* **Your instructions**:
Within the records, which lines hold the string "python"? Report each one by copying it.
[Records for this task — start]
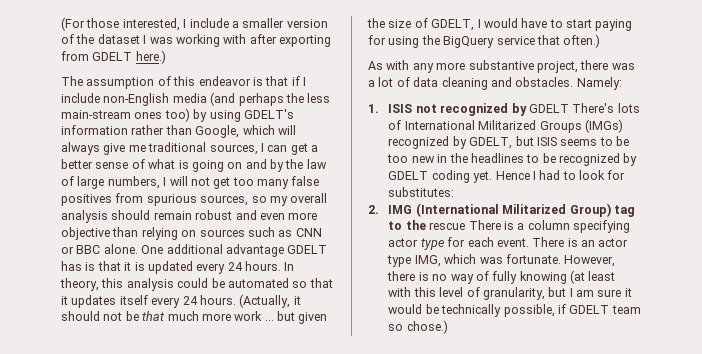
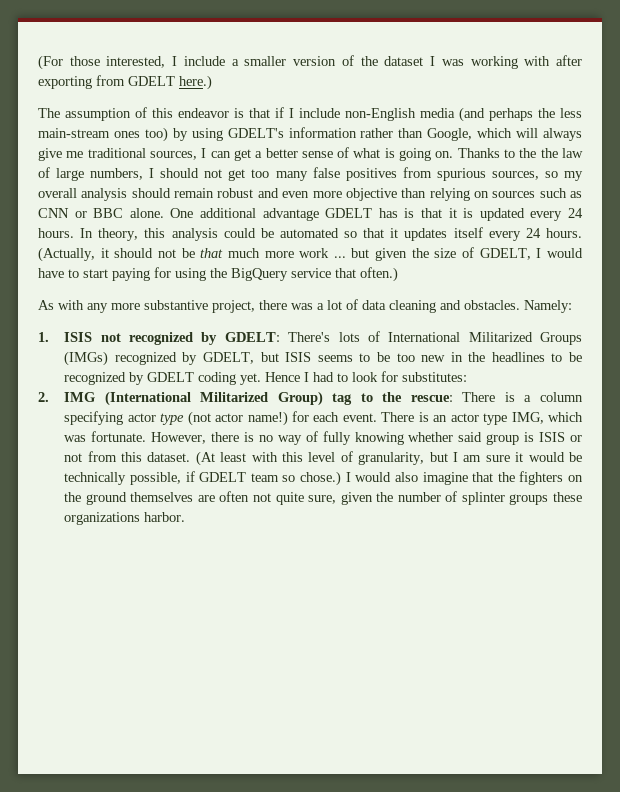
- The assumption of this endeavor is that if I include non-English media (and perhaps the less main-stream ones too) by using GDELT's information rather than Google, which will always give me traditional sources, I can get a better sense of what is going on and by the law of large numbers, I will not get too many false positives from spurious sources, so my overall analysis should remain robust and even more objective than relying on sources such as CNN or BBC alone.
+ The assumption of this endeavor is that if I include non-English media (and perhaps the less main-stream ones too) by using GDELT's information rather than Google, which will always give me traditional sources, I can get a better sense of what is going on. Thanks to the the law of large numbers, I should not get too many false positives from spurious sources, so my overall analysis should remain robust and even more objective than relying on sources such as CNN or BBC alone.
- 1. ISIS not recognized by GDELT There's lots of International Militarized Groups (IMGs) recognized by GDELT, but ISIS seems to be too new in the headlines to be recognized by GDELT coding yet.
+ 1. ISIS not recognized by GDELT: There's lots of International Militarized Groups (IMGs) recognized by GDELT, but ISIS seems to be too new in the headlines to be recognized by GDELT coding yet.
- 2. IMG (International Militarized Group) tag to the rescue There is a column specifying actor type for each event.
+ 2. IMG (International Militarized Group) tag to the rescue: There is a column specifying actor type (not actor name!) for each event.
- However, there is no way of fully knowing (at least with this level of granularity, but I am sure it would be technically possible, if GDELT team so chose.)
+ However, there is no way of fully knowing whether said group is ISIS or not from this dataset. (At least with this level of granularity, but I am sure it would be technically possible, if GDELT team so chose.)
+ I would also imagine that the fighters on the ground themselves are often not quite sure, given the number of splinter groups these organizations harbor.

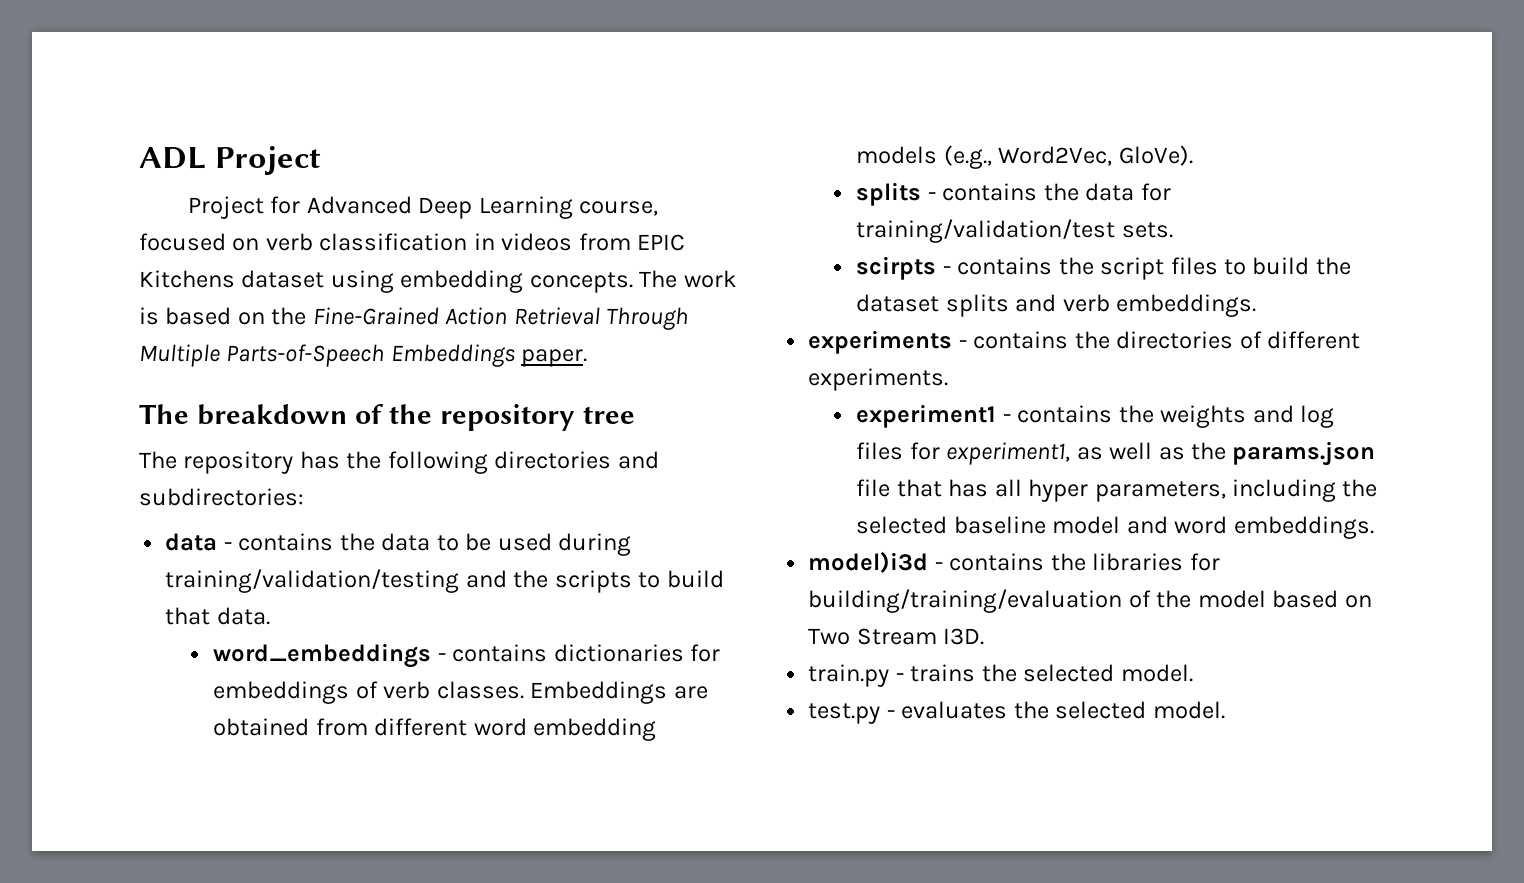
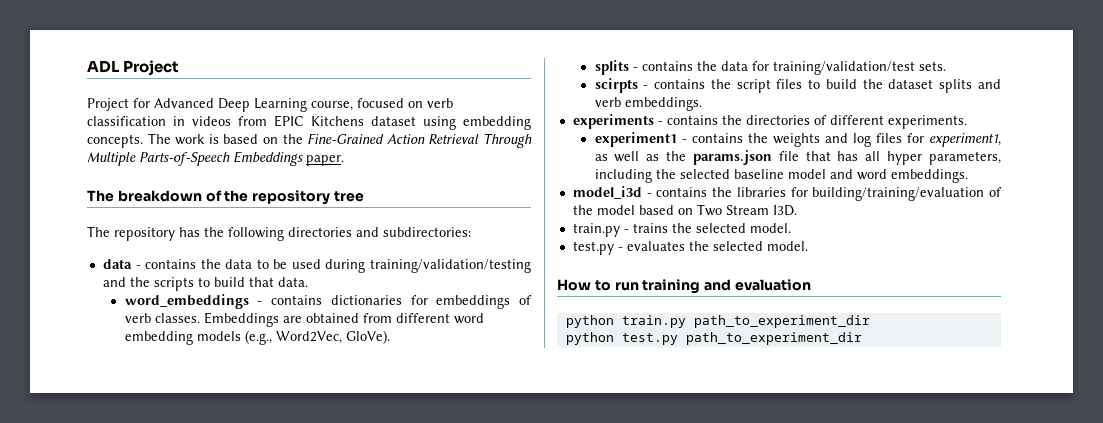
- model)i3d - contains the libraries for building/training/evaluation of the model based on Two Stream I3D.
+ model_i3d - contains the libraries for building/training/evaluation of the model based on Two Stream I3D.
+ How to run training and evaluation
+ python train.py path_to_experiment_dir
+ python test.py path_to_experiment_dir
[Records for this task — finish]
* **Response**:
+ python train.py path_to_experiment_dir
+ python test.py path_to_experiment_dir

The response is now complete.